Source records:
============================================================
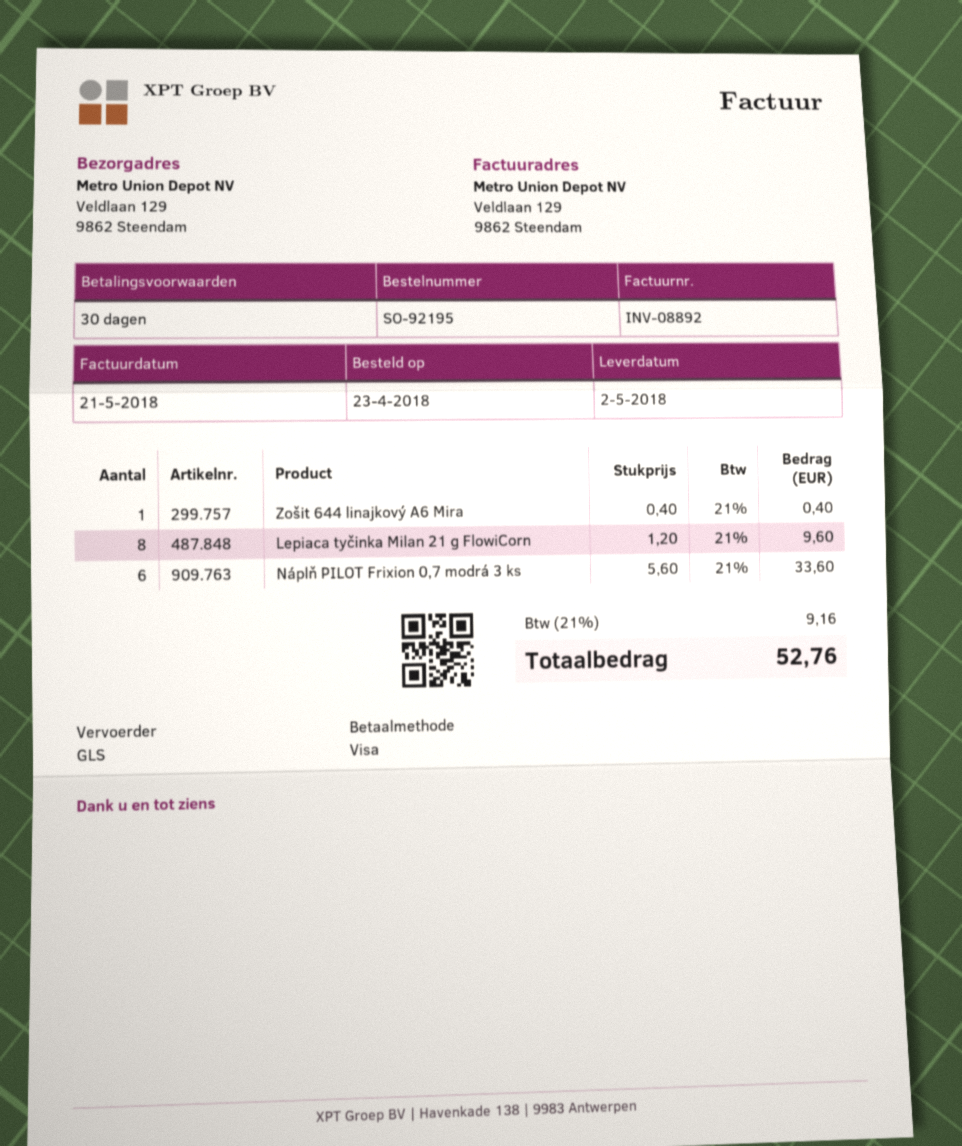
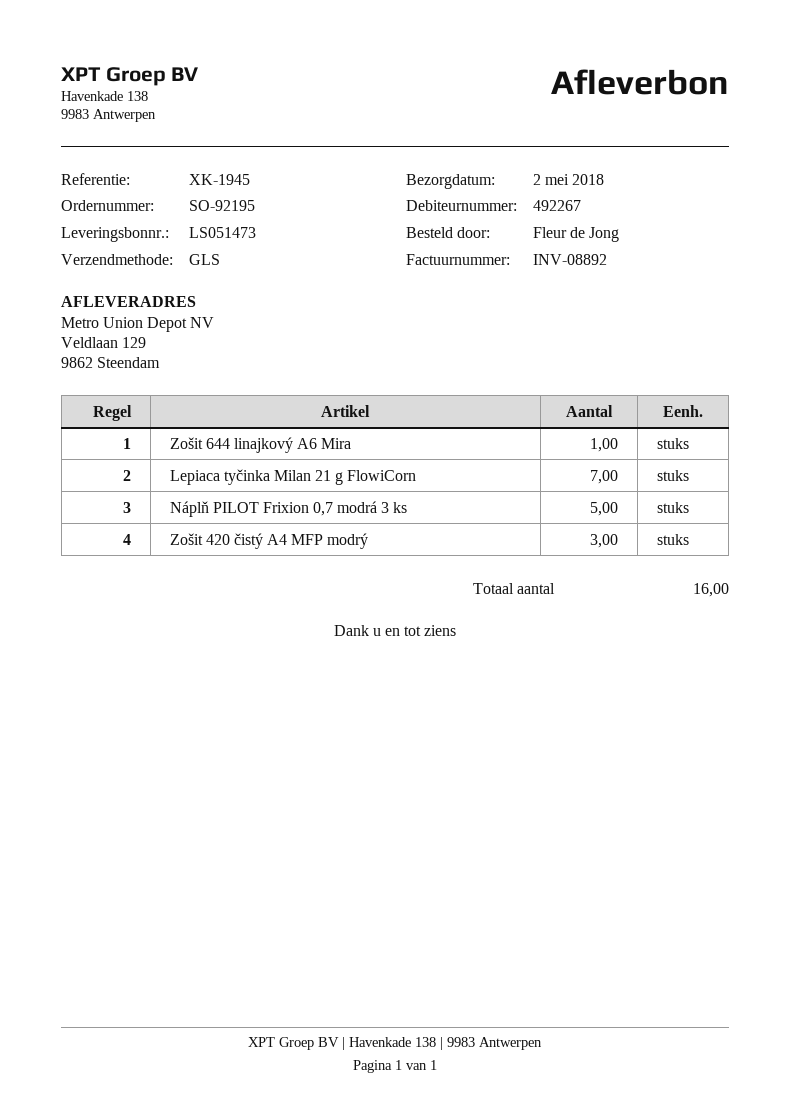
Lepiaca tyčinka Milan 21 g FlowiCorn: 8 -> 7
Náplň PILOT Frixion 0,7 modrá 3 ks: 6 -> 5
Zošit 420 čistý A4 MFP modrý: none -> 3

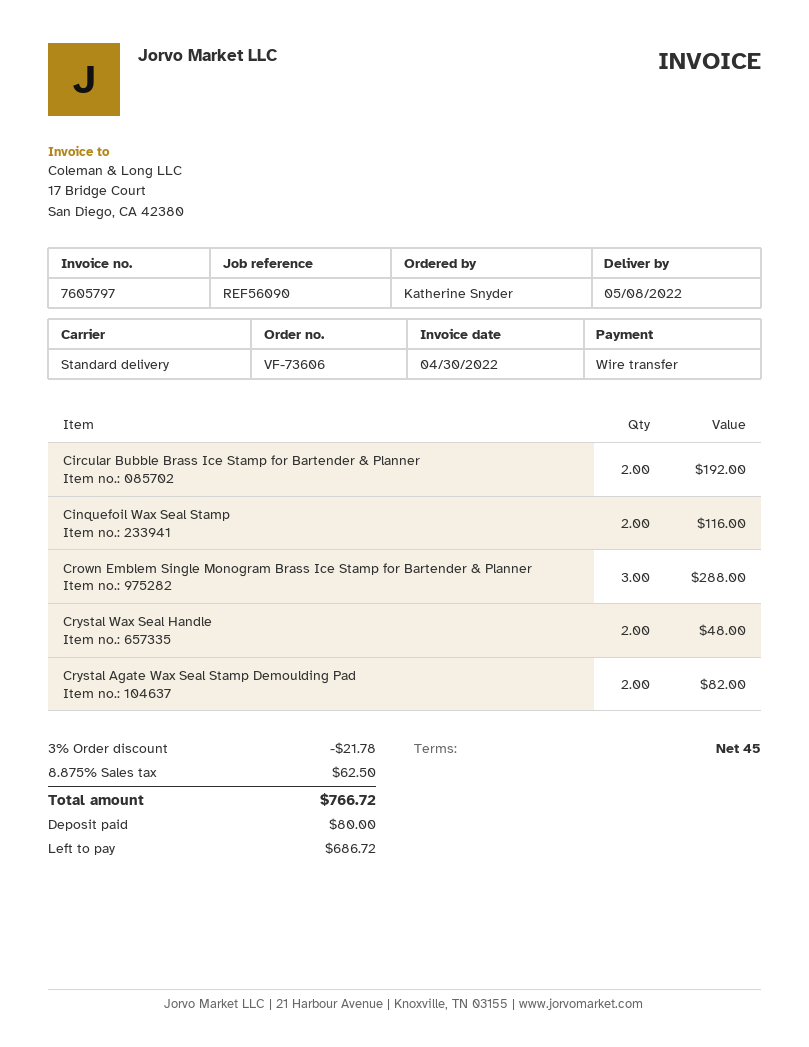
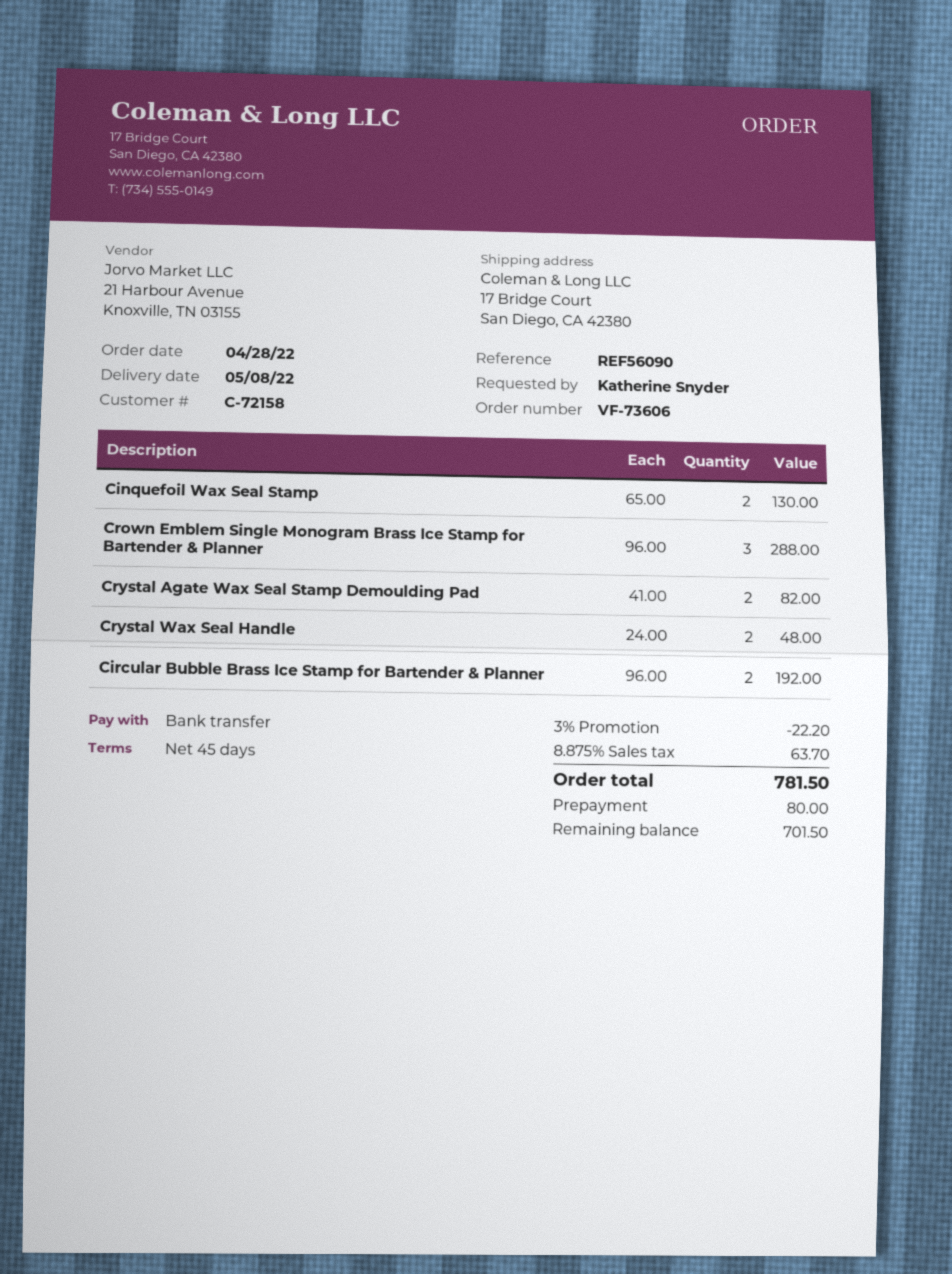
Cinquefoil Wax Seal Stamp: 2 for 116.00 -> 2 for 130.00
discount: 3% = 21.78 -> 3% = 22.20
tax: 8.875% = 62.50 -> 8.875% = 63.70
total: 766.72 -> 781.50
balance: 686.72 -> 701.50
============================================================
Exercise aim
Set the preceding data down again word for word, omitting images.

Expected answer
Lepiaca tyčinka Milan 21 g FlowiCorn: 8 -> 7
Náplň PILOT Frixion 0,7 modrá 3 ks: 6 -> 5
Zošit 420 čistý A4 MFP modrý: none -> 3

Cinquefoil Wax Seal Stamp: 2 for 116.00 -> 2 for 130.00
discount: 3% = 21.78 -> 3% = 22.20
tax: 8.875% = 62.50 -> 8.875% = 63.70
total: 766.72 -> 781.50
balance: 686.72 -> 701.50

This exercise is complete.